I took Facebook off of my phone this week. And since I rarely turn my computer on during the day, I haven't been checking it much. {need to get a hold of me? Text. Or email. Or find me on Instagram. Just not Facebook!!} 

The noise was just too much. It had been building for a while. The constant pull to check. To see what I was missing. The thought that I would be out of the loop if I wasn't on Facebook a few times an hour. 

For real. 

Isn't that just silly? To think we won't be connected if we aren't on a device. If we are looking at our phones or computers instead of the faces of our children or spouses or friends. If we aren't able to hear ourselves think because we're instead being inundated by what everyone else thinks and does.

I found myself more connected this week. 

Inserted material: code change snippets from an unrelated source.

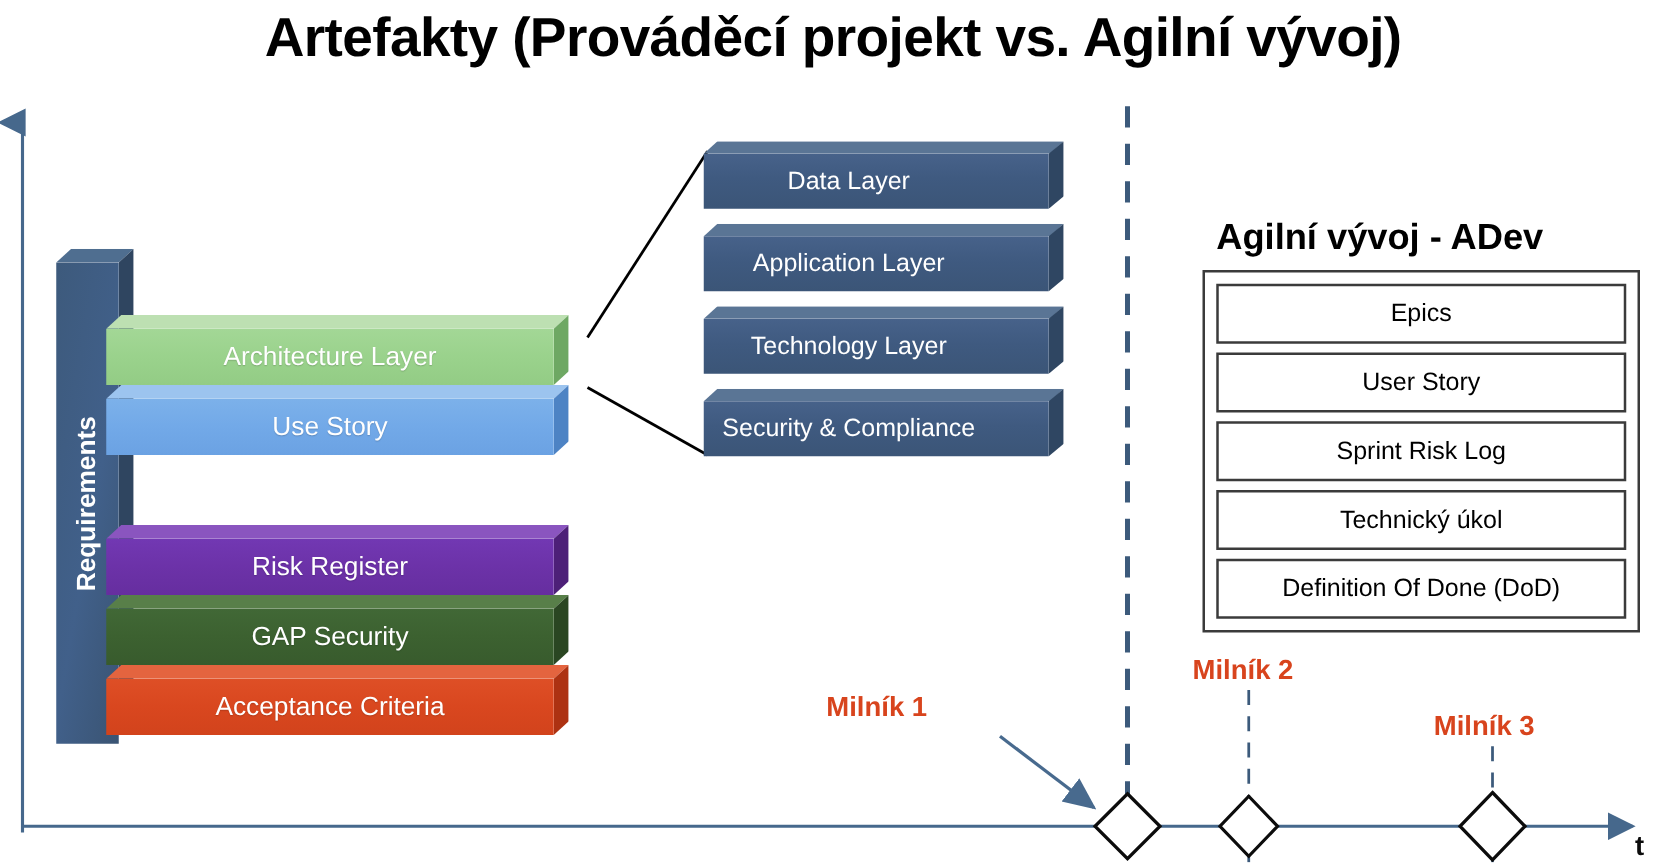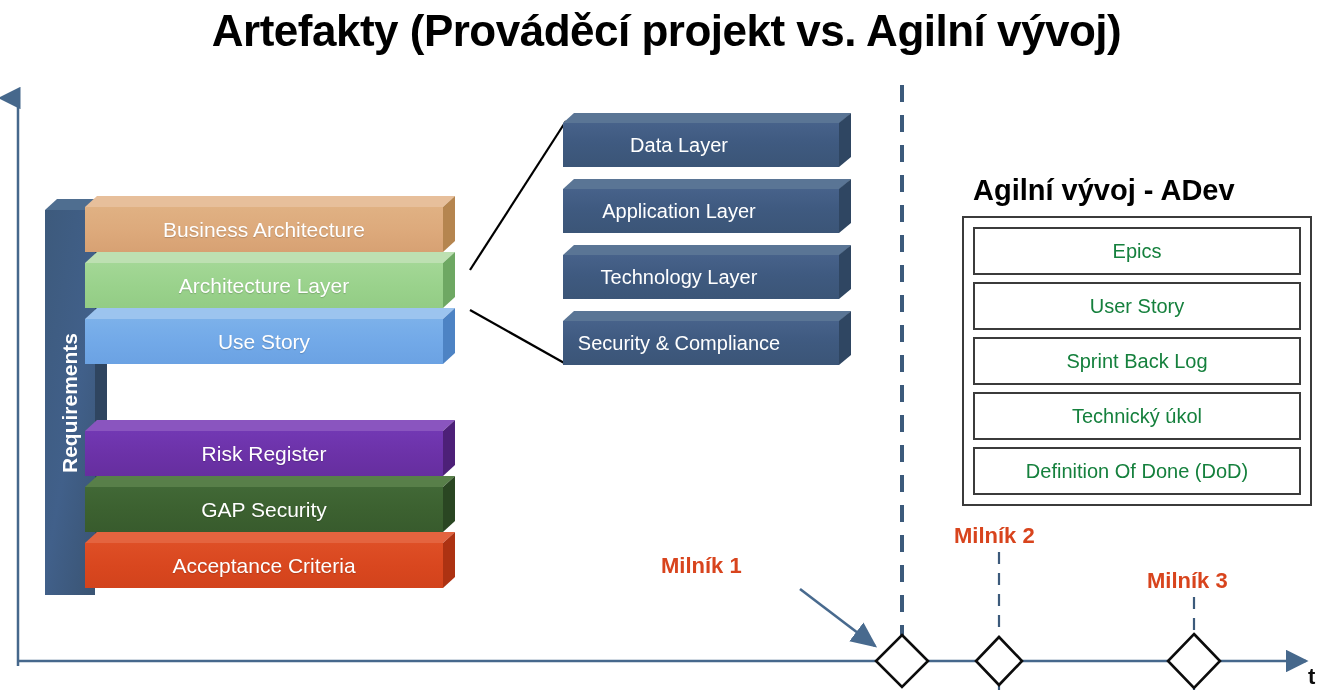"Business Architecture" div.layer-bar { html: <div> <div></div> <div></div> <div></div> <div>Business Architecture</div> </div> -> none }
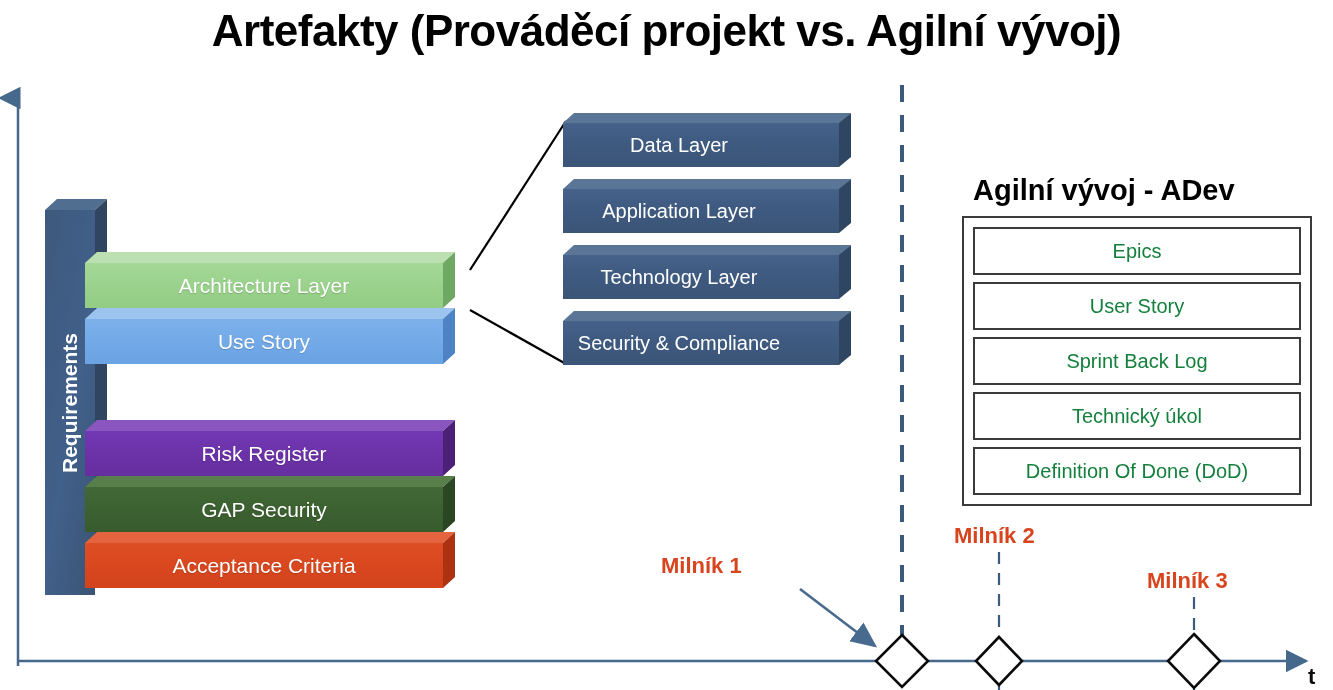"Epics" .adev-item { color: #15803d -> #000000 }
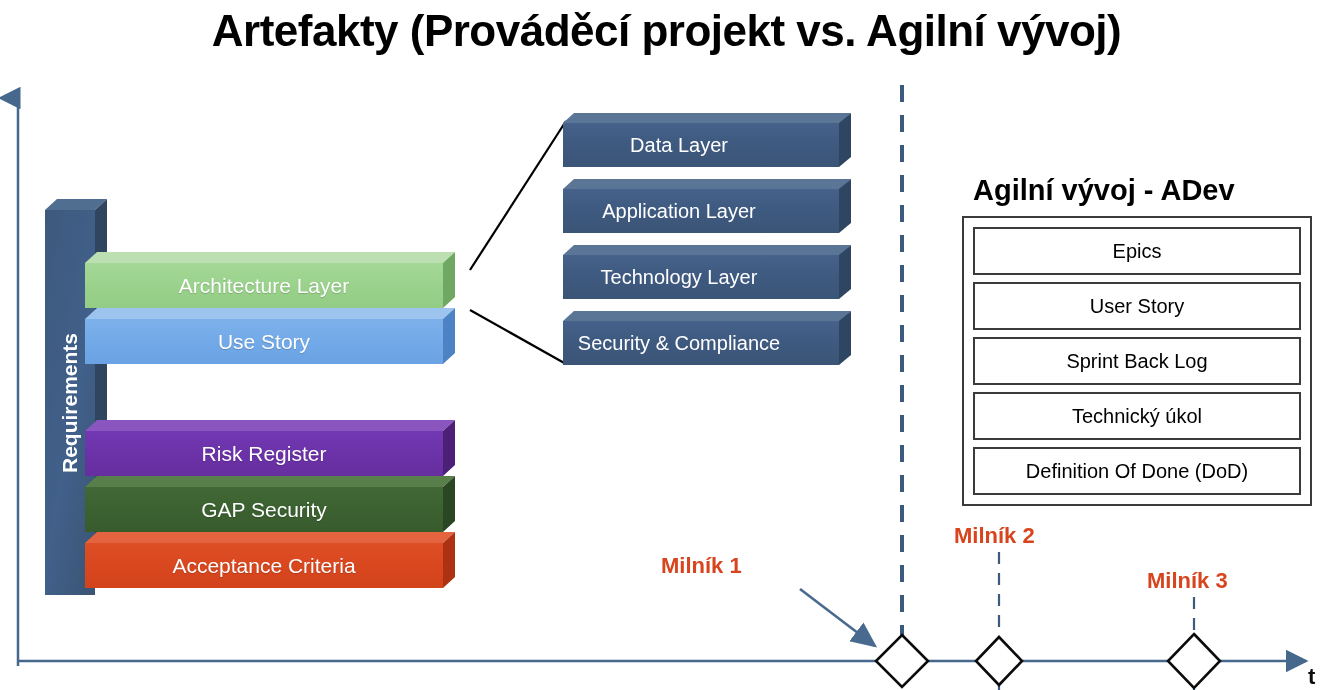"Sprint Back Log" span { text: Back -> Risk }
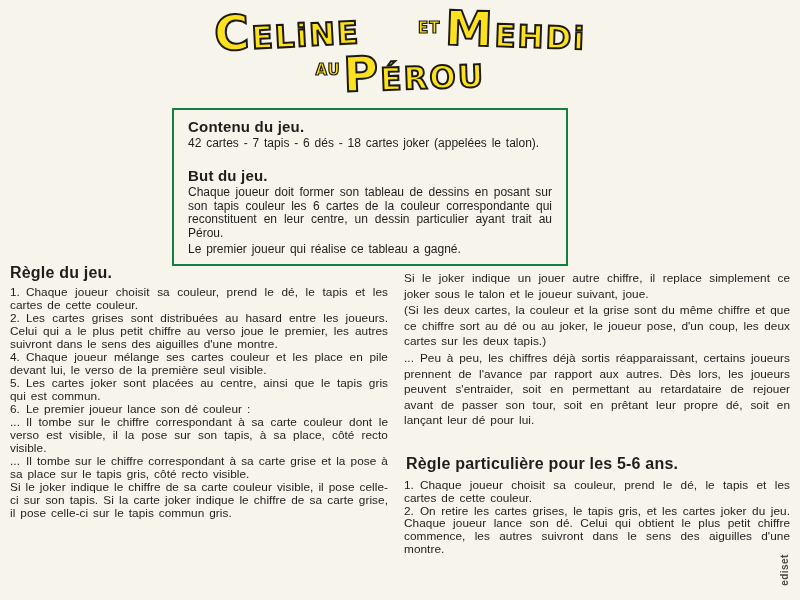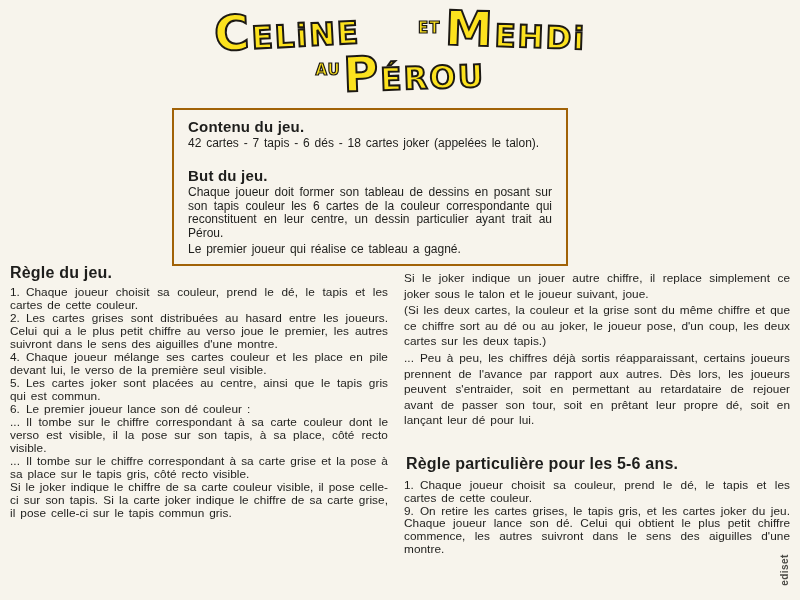"Contenu du jeu." .info-box { border: 2px solid #a16207 -> 2px solid #15803d }
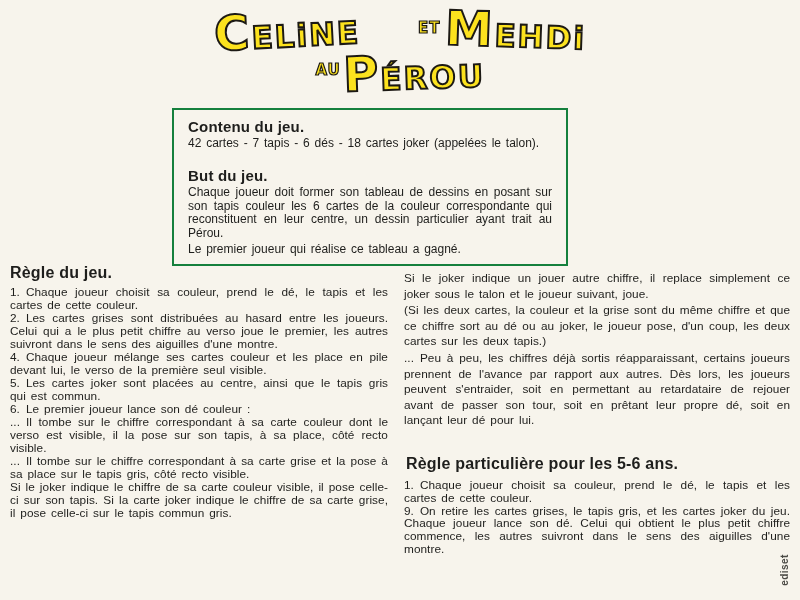"9. On retire les cartes" p { text: 9 -> 2 }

On top of that, I've been participating in liberated lines, which has made my other use of social media {instagram} more intentional. I shared in our group that when you are more intentional with your words and photos, it feels like you're offering something - creatively - instead of just shouting LOOK AT ME!!! Look at my awesome life!! 

I'm realizing, while working through Danielle LaPorte's The Desire Map, that I want to feel creative. That is one of the core feelings that my soul desires. Feeling creative and that I'm being heard are the two things I keep coming back to while doing this emotionally draining - but good! - work. 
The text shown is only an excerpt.